Il direttore risponde. Evasione, parole chiare e fatti

domenica 19 giugno 2011
Caro direttore,le scrivo perché concordo con quanto Avvenire ha scritto anche recentemente per la penna di Sergio Soave. Ma nello stesso tempo desidero evidenziare che la situazione economica nazionale si aggrava sempre di più. Sembra che nessuno comprenda che bisognerebbe mettere da parte l’ideologia e occuparsi del bene degli italiani. Tema che è stato più volte affrontato dal cardinal Bagnasco. Ritengo che ci siano troppi furbi sulla scena pubblica, e che evadere il fisco sia diventato anche un fatto di moda. E allora, cosa fare? Forse dire e ribadire che nessuno può autonomamente decidere di non pagare le tasse, è ormai troppo poco. Bisognerebbe, invece, pensando a quanti non arrivano alla fine del mese, e quanti altri si affiancheranno nei prossimi tempi a questi "nuovi poveri", essere più incisivi. Ad esempio: «Pensi di meritare una sanità migliore? Servizi pubblici migliori in generale?

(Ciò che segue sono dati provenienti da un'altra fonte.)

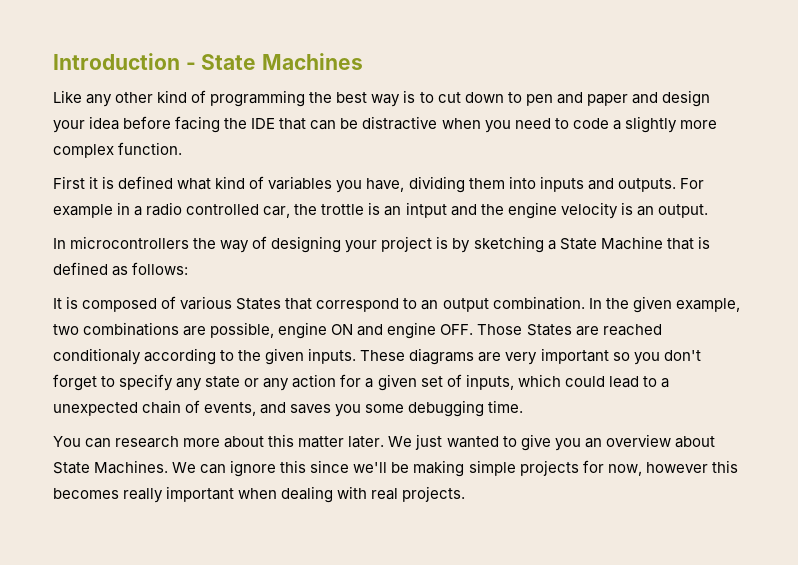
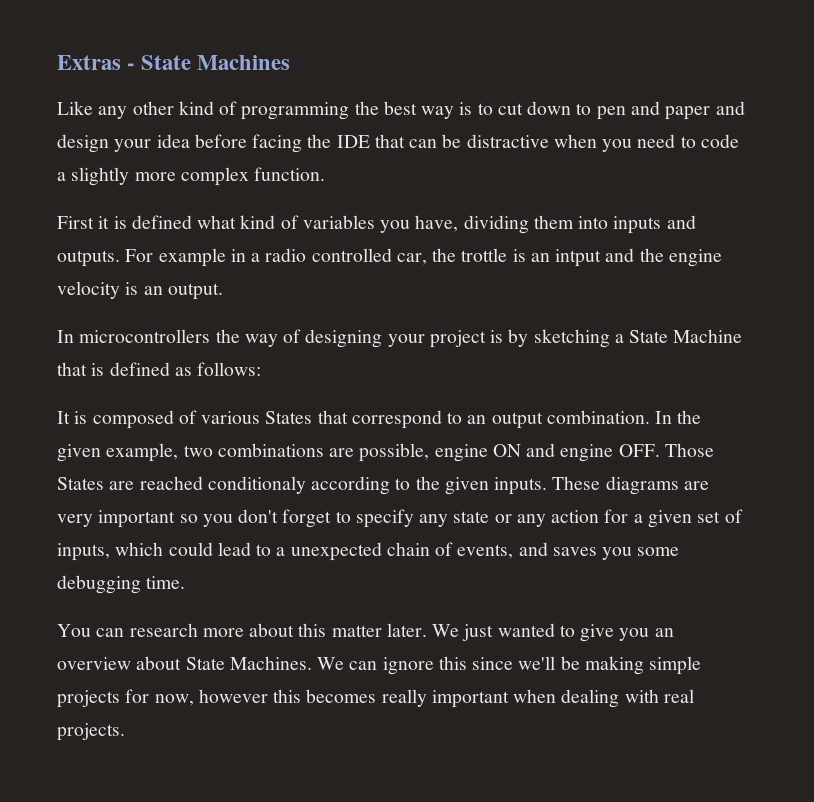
[53,53,180,70] Introduction -> [57,55,121,70] Extras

Se sì, denuncia gli evasori e quelli che fanno lavoro sommerso!». E se la Chiesa dichiarasse che chi non paga le tasse, e così danneggia tutti quelli che fanno il proprio dovere, è uno scomunicato? Qual è il suo pensiero riguardo agli evasori?

Raffaele Tatavitto

Ciò che penso l’ho detto e scritto molte volte, caro signor Tatavitto, con sintesi persino brusca: l’evasione fiscale è un furto. E molte altre volte il concetto è stato proposto e spiegato sulle pagine di Avvenire, riproponendo il magistero del Papa e dei vescovi e la lineare verità che emerge dai testi evangelici ed è parte importante della visione cristiana della vita e della società: la «corresponsabilità nel bene comune» comporta «l’esigenza morale del versamento delle imposte». È una citazione tratta dal Catechismo della Chiesa cattolica, non certo una scoperta dell’ultima ora... Eppure hanno persino provato a far credere che lo fosse, quando qualcuno ha “scoperto” che Youcat – il catechismo per i giovani voluto da Papa Benedetto – è più articolato ma altrettanto diretto e chiaro del Catechismo “maggiore”: il ricorso a «furberia» per «eludere sistemi fiscali complessi non è ammissibile» e «l’elusione e la frode fiscale sono immorali, come anche la falsificazione e l’occultamento di fatti praticati per sottrarsi a una giusta contribuzione».Quanto alla sua idea di dichiarare la “scomunica” degli evasori fiscali, il mio parere vale poco. Ma – alla luce del «dare a Cesare quel che è di Cesare» – ritengo che poiché la dottrina della Chiesa è assolutamente esplicita e impegnativa sul punto per un credente, mentre l’azione dello Stato dal punto di vista del cittadino onesto non è affatto adeguata, sia proprio quest’ultimo a dover fare finalmente qualcosa di semplice eppure clamoroso: il proprio mestiere. Stabilisca tasse giuste, cioè ben proporzionate ed eque (soprattutto nei confronti della famiglia) e vegli in modo serio sul loro pagamento da parte di tutti. Ad esempio non rendendo vantaggiosa l’evasione fiscale. Oggi, purtroppo, evadere le tasse significa il più delle volte correre il “rischio” (!) di pagarle solo anni dopo, e in misura assai ridotta... Un’ultima cosa, sul “denunciare” gli evasori. Mi hanno insegnato che riconoscere, denunciare e affrontare il male è un dovere, morale e civico. Tuttavia constato anche che poter chiamare il 117 non ha risolto il problema. Credo però di sapere qual è l’imbocco della via maestra: smettiamo – tutti – di pagare “in nero” (e magari lo Stato ci aiuti creando stabili vantaggi fiscali a pagare “in chiaro”) e pure questo contribuirà potentemente a far versare – a tutti, ma davvero a tutti – tasse giuste e meno pesanti...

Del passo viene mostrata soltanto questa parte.